Hence, Mehta said, stand-alone refineries like MRPL were facing hard times in addition to a heavy burden of high depreciation and interest costs. He suggested bringing in a differential tariff for new refineries and warned that unless quick remedial measures were taken at the policy level, things could turn from bad to worse. Observers wonder why MRPL has been incurring losses at a time when other stand-alone counterparts in the public sector have put up a better performance.
A major reason, they say, can be attributed to the fact that the company has been urging co-promoter, HPCL, to share marketing margins on products lifted from its refinery. MRPL has indicated that it is losing out badly on refining margins and must make up through some gains on marketing to improve its financial health.
Experts say that the company's request is legitimate as both IndianOil and Bharat Petroleum Corporation share marketing margins with their stand-alone refining allies like Cochin Refineries (now Kochi Refineries) and Madras Refineries (rechristened Chennai Petroleum Corporation).
"If HPCL does not accede to MRPL's request, the company could think of alternative strategies like seeking other marketeers like IOC and BPCL," sources say. There have also been unconfirmed reports that MRPL is considering a formal "take-or-pay" agreement with HPCL on the lines of what stand-alone counterparts like Reliance Petroleum (RPL), CRL and MRL have drafted with their marketing allies. MRPL is a joint venture of HPCL and the Aditya Birla group of companies. It is a stand-alone refining company which is reliant on HPCL for marketing of its products. The retail trade is a big money spinner and this has prompted MRPL to ask HPCL for a share of its marketing margins.

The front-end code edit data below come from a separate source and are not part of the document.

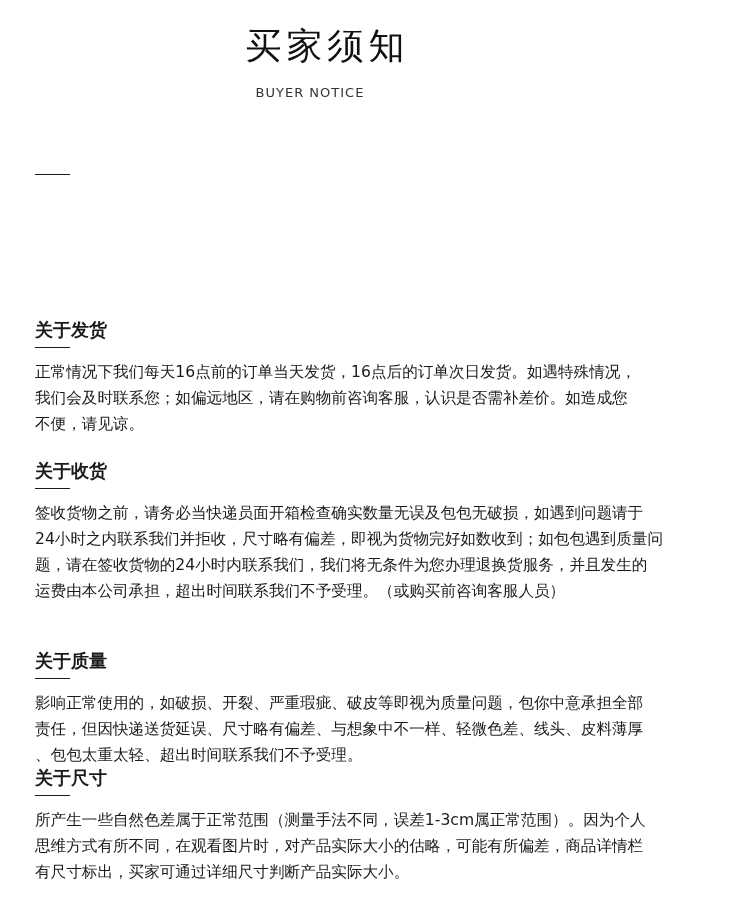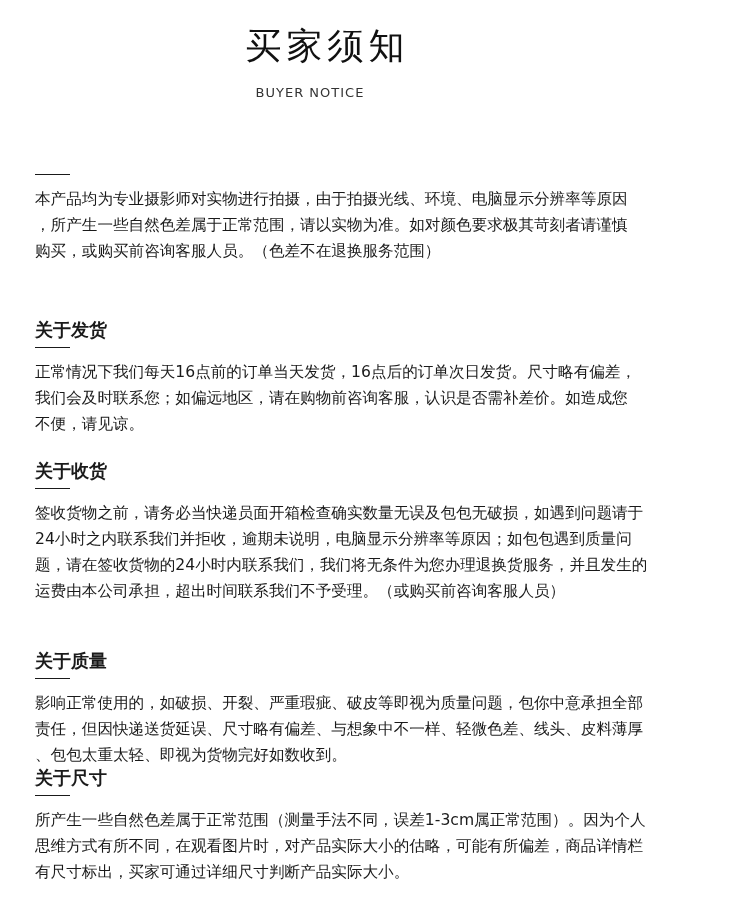--- a/index.html
+++ b/index.html
@@ -16,55 +16,50 @@
   .sec-line { display:block; white-space:nowrap; }
 </style>
 </head>
 <body>
 
 <div class="title">买家须知</div>
 <div class="subtitle">BUYER NOTICE</div>
 
 <div class="section" style="top:169px;">
   <div class="sec-rule"></div>
-  <div class="sec-body">
-    <span class="sec-line">本产品均为专业摄影师对实物进行拍摄，由于拍摄光线、环境、电脑显示分辨率等原因</span>
-    <span class="sec-line">，所产生一些自然色差属于正常范围，请以实物为准。如对颜色要求极其苛刻者请谨慎</span>
-    <span class="sec-line">购买，或购买前咨询客服人员。（色差不在退换服务范围）</span>
-  </div>
 </div>
 
 <div class="section" style="top:318px;">
   <h2 class="sec-heading">关于发货</h2>
   <div class="sec-rule"></div>
   <div class="sec-body">
-    <span class="sec-line">正常情况下我们每天16点前的订单当天发货，16点后的订单次日发货。尺寸略有偏差，</span>
+    <span class="sec-line">正常情况下我们每天16点前的订单当天发货，16点后的订单次日发货。如遇特殊情况，</span>
     <span class="sec-line">我们会及时联系您；如偏远地区，请在购物前咨询客服，认识是否需补差价。如造成您</span>
     <span class="sec-line">不便，请见谅。</span>
   </div>
 </div>
 
 <div class="section" style="top:459px;">
   <h2 class="sec-heading">关于收货</h2>
   <div class="sec-rule"></div>
   <div class="sec-body">
     <span class="sec-line">签收货物之前，请务必当快递员面开箱检查确实数量无误及包包无破损，如遇到问题请于</span>
-    <span class="sec-line">24小时之内联系我们并拒收，逾期未说明，电脑显示分辨率等原因；如包包遇到质量问</span>
+    <span class="sec-line">24小时之内联系我们并拒收，尺寸略有偏差，即视为货物完好如数收到；如包包遇到质量问</span>
     <span class="sec-line">题，请在签收货物的24小时内联系我们，我们将无条件为您办理退换货服务，并且发生的</span>
     <span class="sec-line">运费由本公司承担，超出时间联系我们不予受理。（或购买前咨询客服人员）</span>
   </div>
 </div>
 
 <div class="section" style="top:629px;margin-top:20px;">
   <h2 class="sec-heading">关于质量</h2>
   <div class="sec-rule"></div>
   <div class="sec-body">
     <span class="sec-line">影响正常使用的，如破损、开裂、严重瑕疵、破皮等即视为质量问题，包你中意承担全部</span>
     <span class="sec-line">责任，但因快递送货延误、尺寸略有偏差、与想象中不一样、轻微色差、线头、皮料薄厚</span>
-    <span class="sec-line">、包包太重太轻、即视为货物完好如数收到。</span>
+    <span class="sec-line">、包包太重太轻、超出时间联系我们不予受理。</span>
   </div>
 </div>
 
 <div class="section" style="top:766px;">
   <h2 class="sec-heading">关于尺寸</h2>
   <div class="sec-rule"></div>
   <div class="sec-body">
     <span class="sec-line">所产生一些自然色差属于正常范围（测量手法不同，误差1-3cm属正常范围）。因为个人</span>
     <span class="sec-line">思维方式有所不同，在观看图片时，对产品实际大小的估略，可能有所偏差，商品详情栏</span>
     <span class="sec-line">有尺寸标出，买家可通过详细尺寸判断产品实际大小。</span>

HPCL picks MRPL MD Dinesh Mehta, general manager of HPCL's Mumbai refinery, will be his company's nominee as managing director of MRPL and will hold joint charge with Jagdish Mehta. He takes over from MA Tankiwala who, after barely 18 months, has been asked to head HPCL's nine million tonne Punjab refinery project estimated to cost Rs 10,000 crore. Prior to Tankiwala, SK Mukherjee was HPCL's nominee who was again recalled to the Mumbai refinery after a brief tenure of around 15 months. Each of these candidates could have actually held on to their posts for five years in the past.